柔軟性を排除し、定型化・標準化すればするほど、真意にたどり着かずその前の事実確認で終わってしまう可能性が高まります。事実確認までしかたどり着かないのであれば、それこそインターネットリサーチ(定量調査)で十分で、むしろその方が多くのサンプルを確保できて有意義な結果が得られるかもしれません。
真意にたどり着くためには、柔軟性を担保することこそが重要なポイントなのです。だからこそインタビュアーはインタビューや分析においてテクノロジー化(=定型化・標準化)に積極的になれず、現在に至っています。
生成AIの登場が「定性調査」に与える影響
定性調査は真意にたどり着くための柔軟性を残すため、定型化・標準化が求められるテクノロジー化に後ろ向きでしたが、それとは別に、効率化をしたいとはずっと思っていました。定性調査は非構造の言語データを扱う以上、分析工程に非常に手間がかかります。さらに定型化・標準化が難しいことは定性調査関連の技術習得に時間がかかるということでもあり、対応できるリサーチャーの育成に時間がかかる状況が続いていました。
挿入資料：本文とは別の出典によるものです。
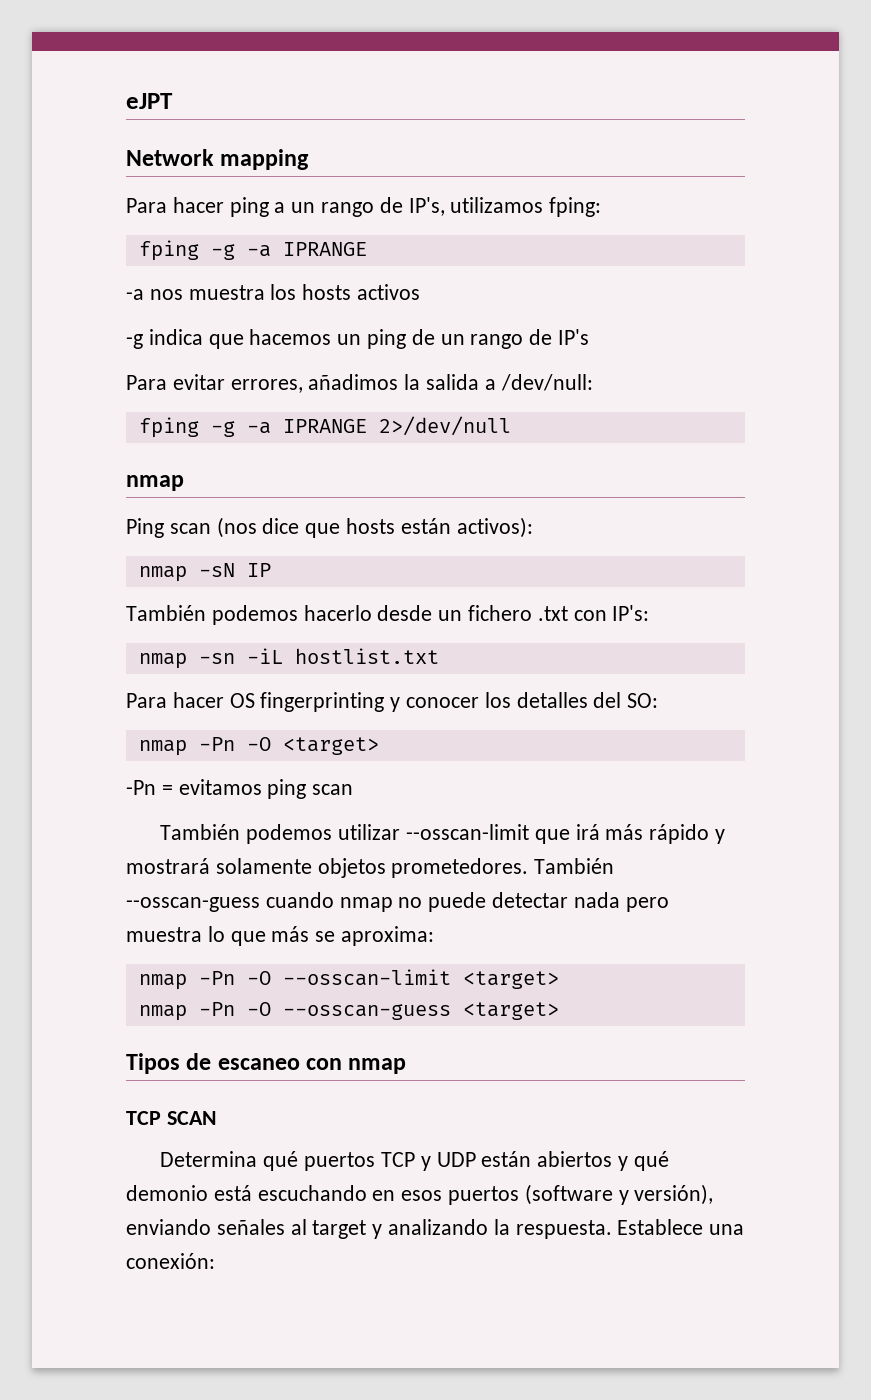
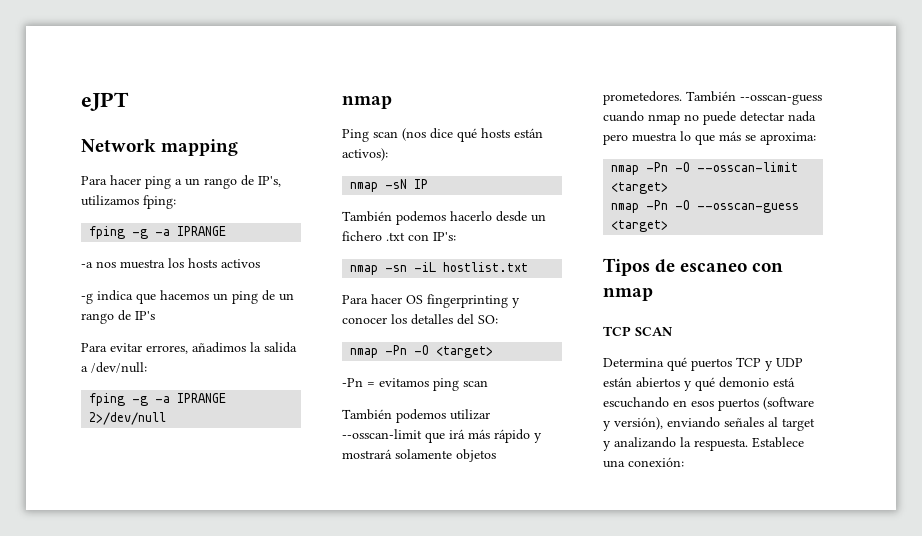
- Ping scan (nos dice que hosts están activos):
+ Ping scan (nos dice qué hosts están activos):

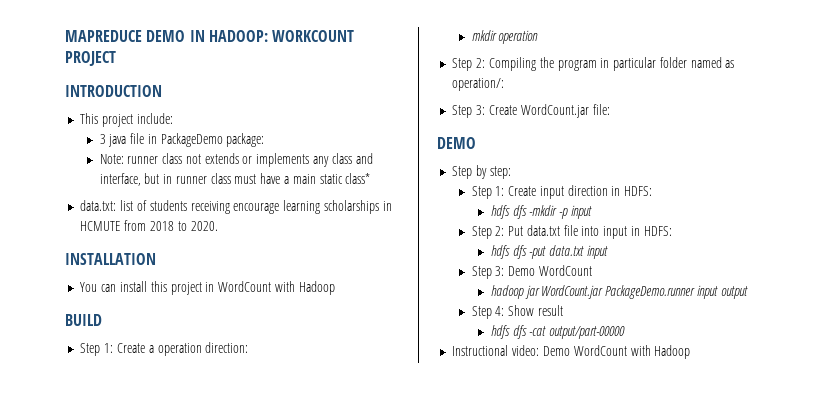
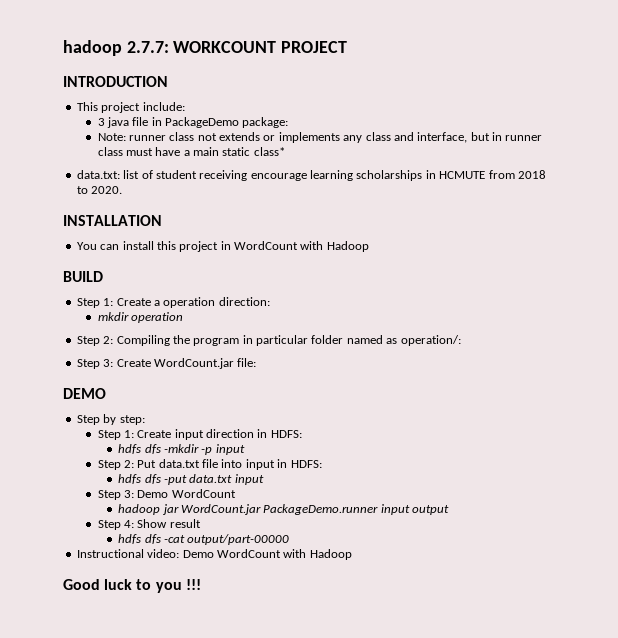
- MAPREDUCE DEMO IN HADOOP: WORKCOUNT PROJECT
+ hadoop 2.7.7: WORKCOUNT PROJECT
- data.txt: list of students receiving encourage learning scholarships in HCMUTE from 2018 to 2020.
+ data.txt: list of student receiving encourage learning scholarships in HCMUTE from 2018 to 2020.
+ Good luck to you !!!

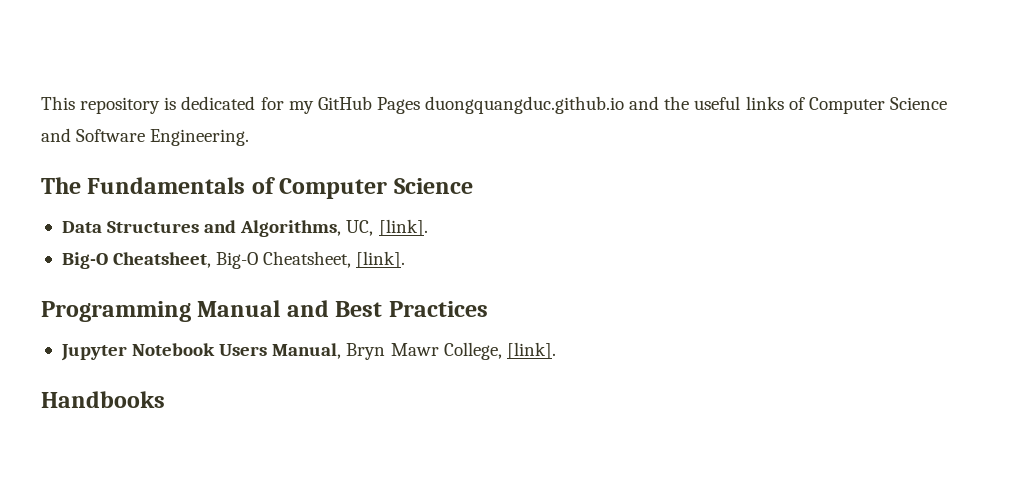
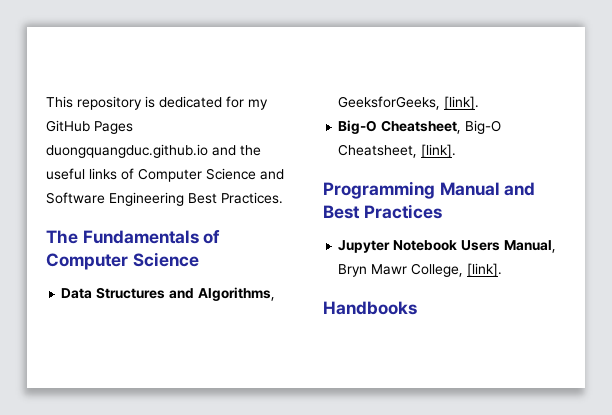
- This repository is dedicated for my GitHub Pages duongquangduc.github.io and the useful links of Computer Science and Software Engineering.
+ This repository is dedicated for my GitHub Pages duongquangduc.github.io and the useful links of Computer Science and Software Engineering Best Practices.
- Data Structures and Algorithms, UC, [link].
+ Data Structures and Algorithms, GeeksforGeeks, [link].

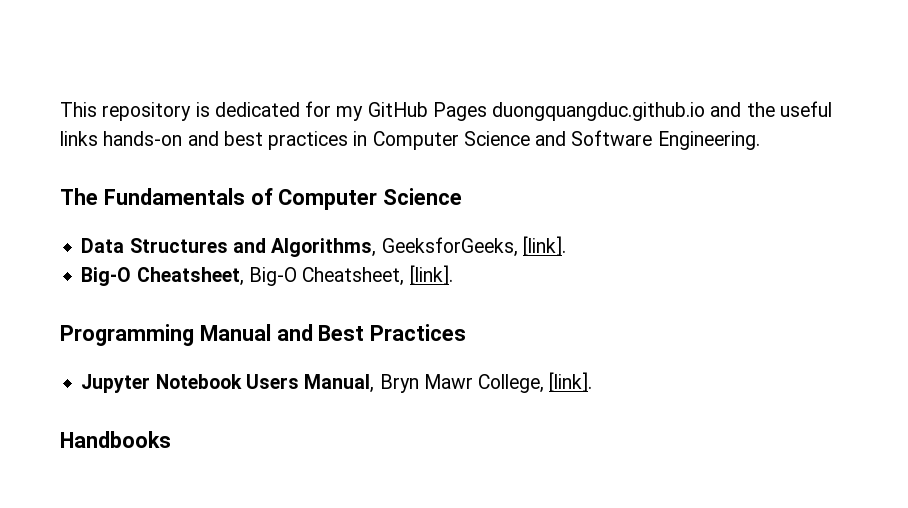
- This repository is dedicated for my GitHub Pages duongquangduc.github.io and the useful links of Computer Science and Software Engineering Best Practices.
+ This repository is dedicated for my GitHub Pages duongquangduc.github.io and the useful links hands-on and best practices in Computer Science and Software Engineering.

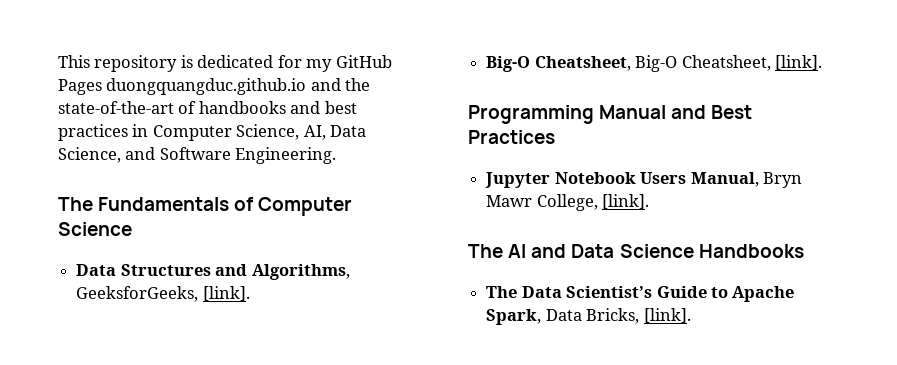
- This repository is dedicated for my GitHub Pages duongquangduc.github.io and the useful links hands-on and best practices in Computer Science and Software Engineering.
+ This repository is dedicated for my GitHub Pages duongquangduc.github.io and the state-of-the-art of handbooks and best practices in Computer Science, AI, Data Science, and Software Engineering.
- Handbooks
+ The AI and Data Science Handbooks
+ The Data Scientist’s Guide to Apache Spark, Data Bricks, [link].

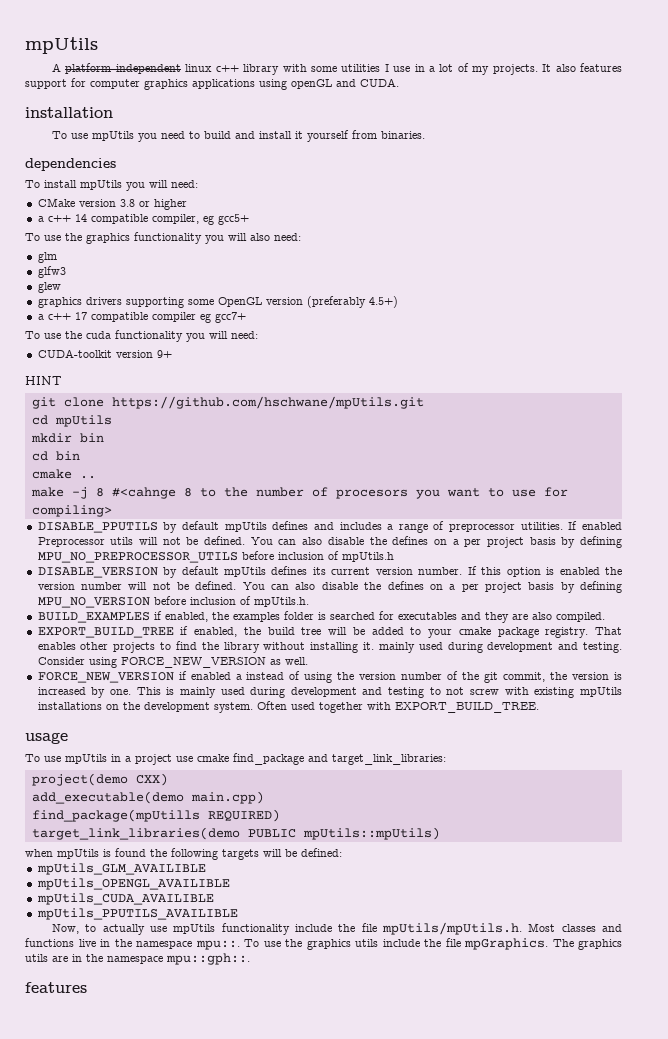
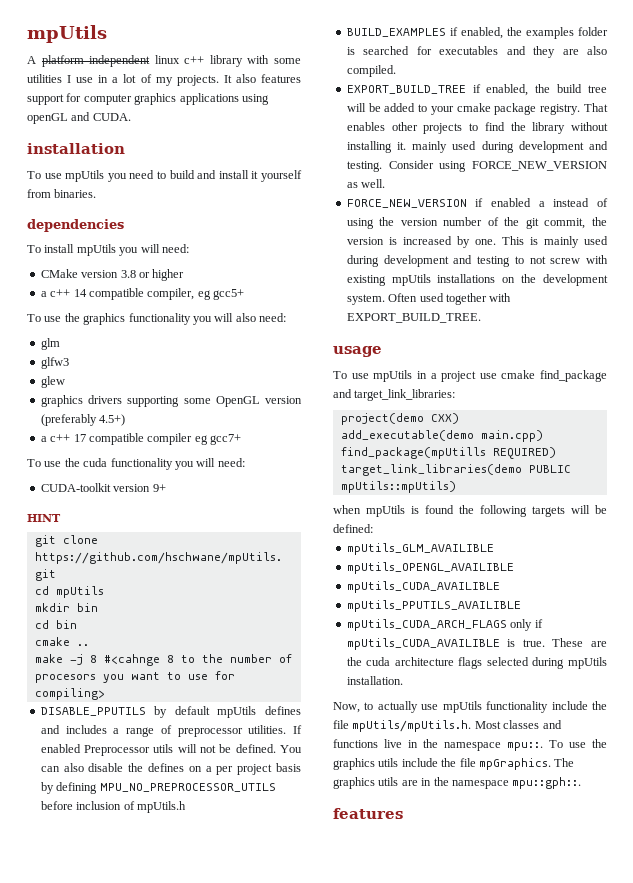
- DISABLE_VERSION by default mpUtils defines its current version number. If this option is enabled the version number will not be defined. You can also disable the defines on a per project basis by defining MPU_NO_VERSION before inclusion of mpUtils.h.
+ mpUtils_CUDA_ARCH_FLAGS only if mpUtils_CUDA_AVAILIBLE is true. These are the cuda architecture flags selected during mpUtils installation.

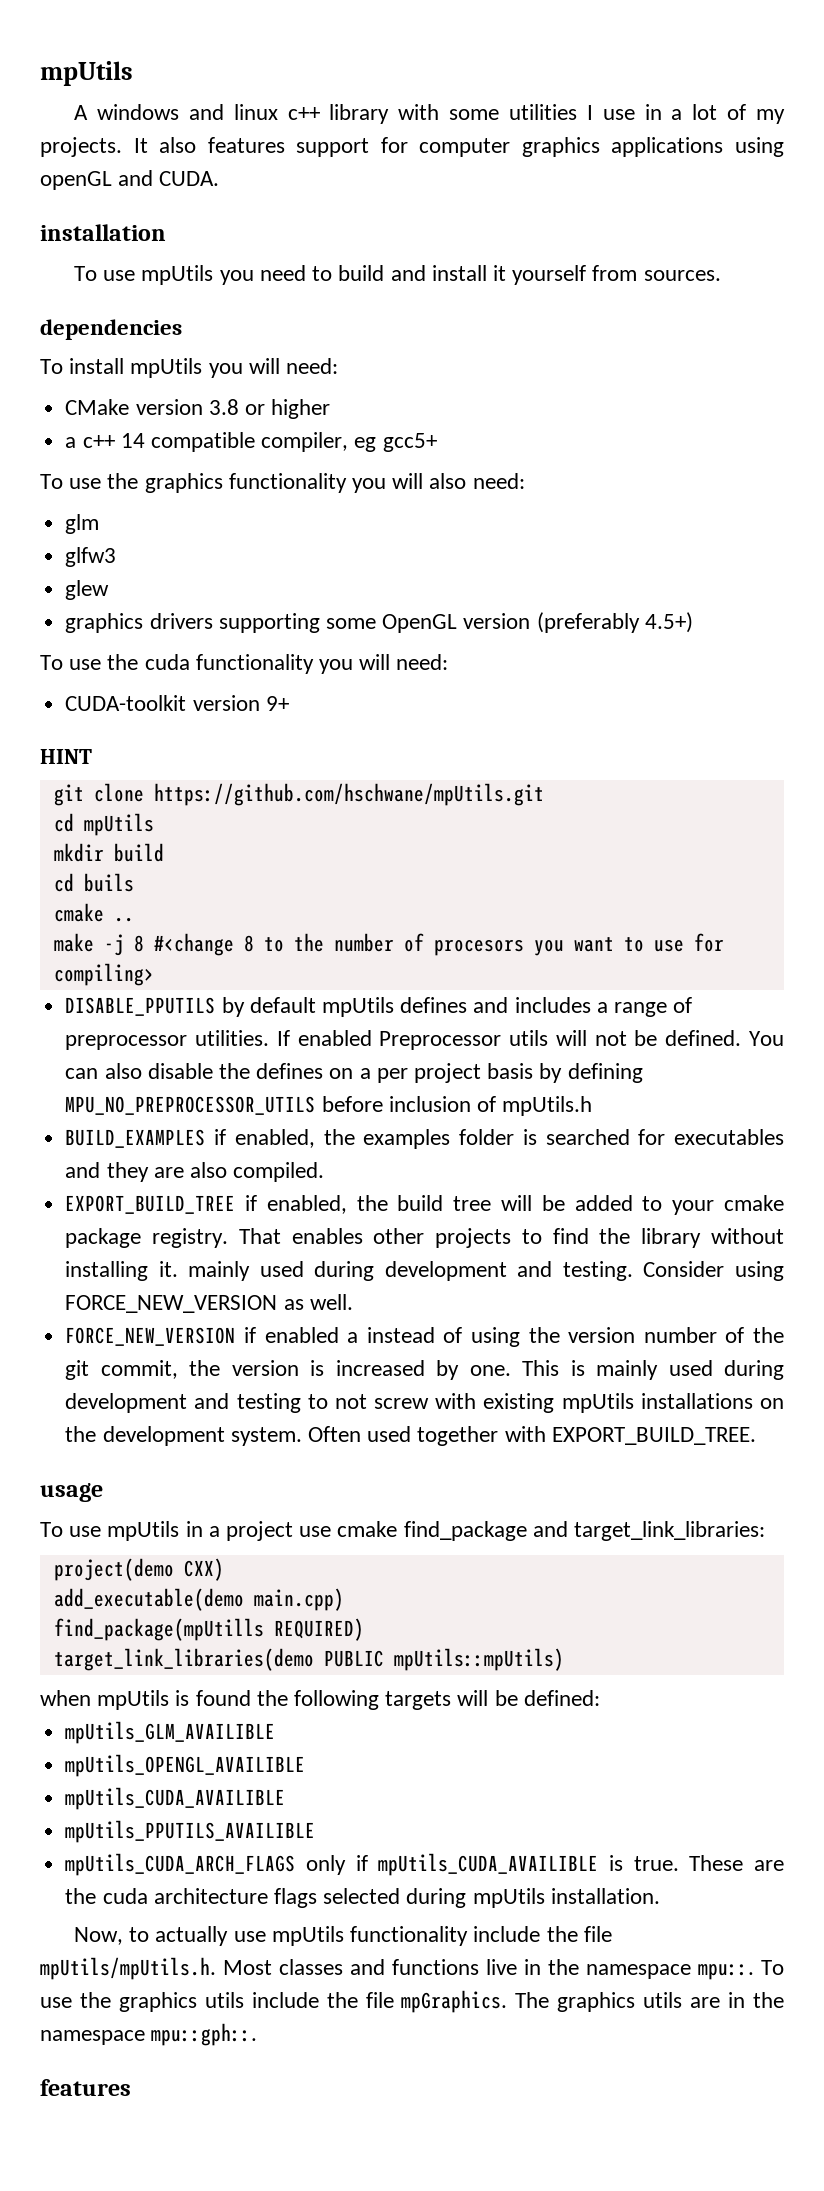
- A platform independent linux c++ library with some utilities I use in a lot of my projects.
+ A windows and linux c++ library with some utilities I use in a lot of my projects.
- To use mpUtils you need to build and install it yourself from binaries.
+ To use mpUtils you need to build and install it yourself from sources.
- a c++ 17 compatible compiler eg gcc7+
- mkdir bin
- cd bin
+ mkdir build
+ cd buils
- make -j 8 #<cahnge 8 to the number of procesors you want to use for compiling>
+ make -j 8 #<change 8 to the number of procesors you want to use for compiling>

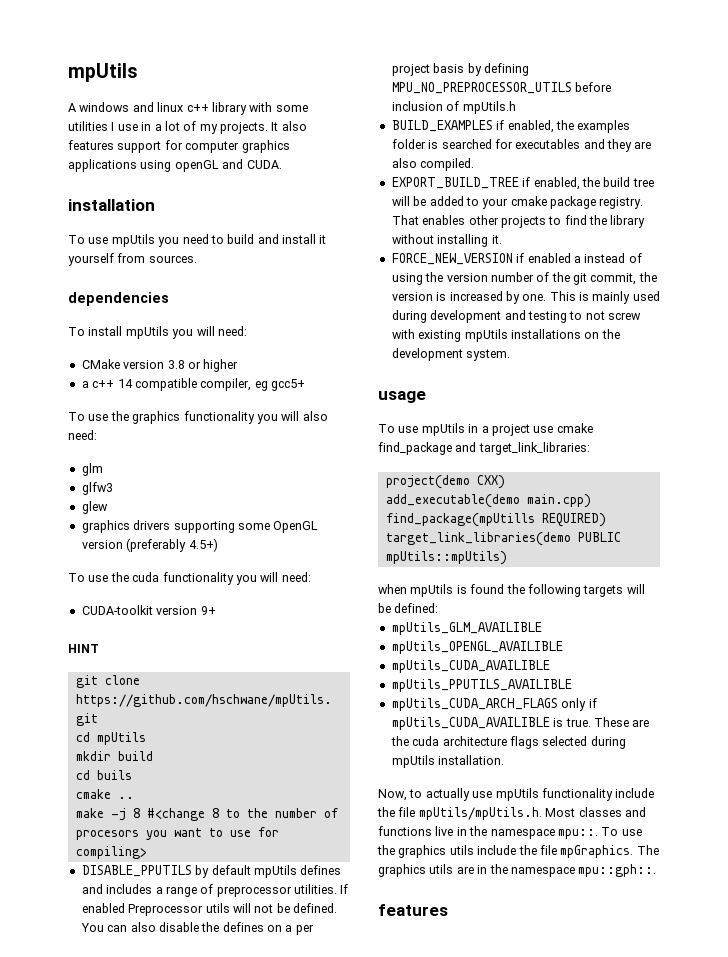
- That enables other projects to find the library without installing it. mainly used during development and testing. Consider using FORCE_NEW_VERSION as well.
+ That enables other projects to find the library without installing it.
- Often used together with EXPORT_BUILD_TREE.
そんな状況が続く中、2022年にChatGPTを始めとする生成AIが流行となりました。実際に使用してみると、皆さんご存じの通りとても便利で、会話のように毎回別の返答が返ってきます。これなら定型化・標準化されない、テクノロジー化による効率化が可能なのではないか? という期待を感じずにはいられませんでした。
定性調査における生成AIの活用は、本番インタビュー前のシミュレーション、壁打ち相手として始まりました。多くのインタビュアーが現在もこういった形で生成AIを活用していると思いますが、インテージグループでは本来の悩みであった効率化のための取り組みを始めることにしました。
ただし、インタビュー前のシミュレーション相手としての活用は確かに手軽で便利ですが、そこまでの効率化にはつながっていません。なぜならば定性調査において最も時間が必要とされるのはインタビュー後の分析工程だからです。特に「レポート」の作成には多くの時間が必要となります。あえて柔軟性を残したまま行われるインタビューが、想定通りに進むわけもなく、事前の仮説とはまったく違った結論になることも日常茶飯事です。それを「レポート」としてまとめるとなると、定型化・標準化の難しい対応が毎回求められることになるのです。